* **The task**: Give back exactly the lines of the data below, starting with the line that has "THE BLUE SAPPHIRES" and going on through the line that has "total: 95083.94 -> 94758.19".

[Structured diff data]
_ _ _
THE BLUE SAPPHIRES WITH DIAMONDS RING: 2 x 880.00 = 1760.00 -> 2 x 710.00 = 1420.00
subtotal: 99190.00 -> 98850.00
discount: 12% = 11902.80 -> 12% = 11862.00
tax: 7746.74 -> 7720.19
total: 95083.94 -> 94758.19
_ _ _
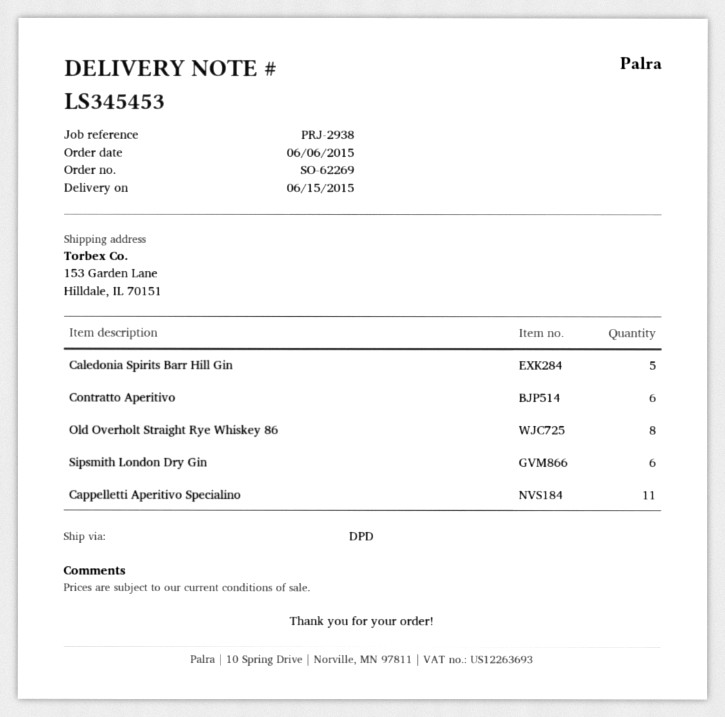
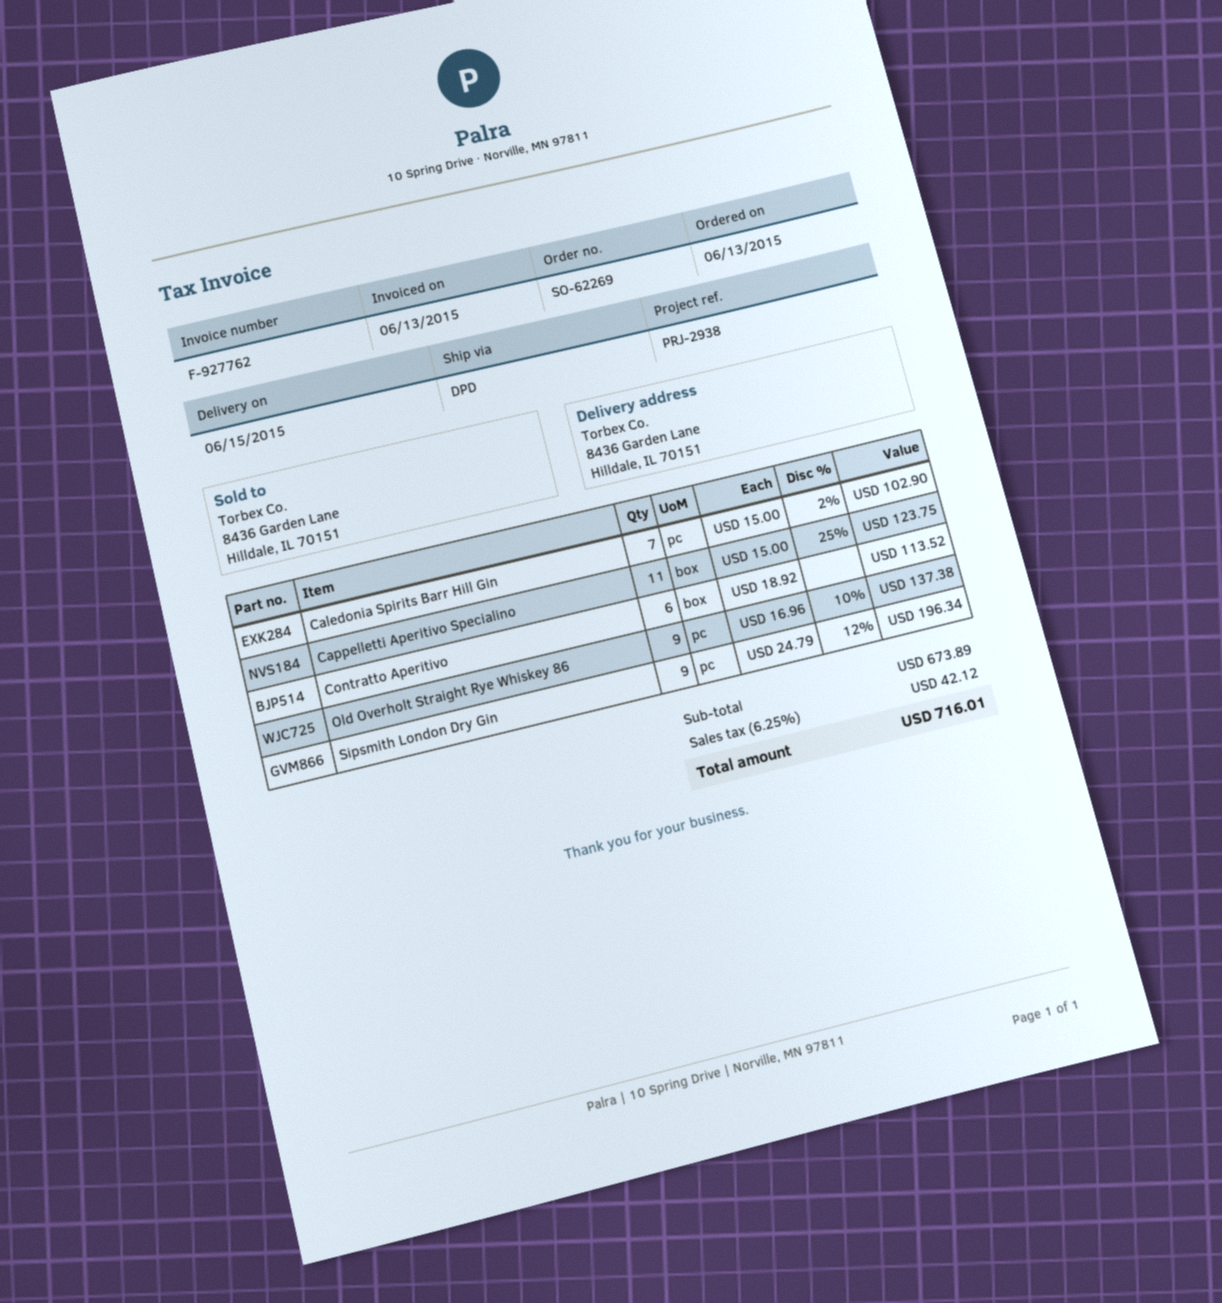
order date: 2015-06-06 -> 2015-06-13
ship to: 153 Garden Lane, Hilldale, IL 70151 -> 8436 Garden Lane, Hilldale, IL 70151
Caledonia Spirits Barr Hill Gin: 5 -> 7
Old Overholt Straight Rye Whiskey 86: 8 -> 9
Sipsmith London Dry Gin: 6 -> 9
_ _ _
* **Solution for this problem**:
THE BLUE SAPPHIRES WITH DIAMONDS RING: 2 x 880.00 = 1760.00 -> 2 x 710.00 = 1420.00
subtotal: 99190.00 -> 98850.00
discount: 12% = 11902.80 -> 12% = 11862.00
tax: 7746.74 -> 7720.19
total: 95083.94 -> 94758.19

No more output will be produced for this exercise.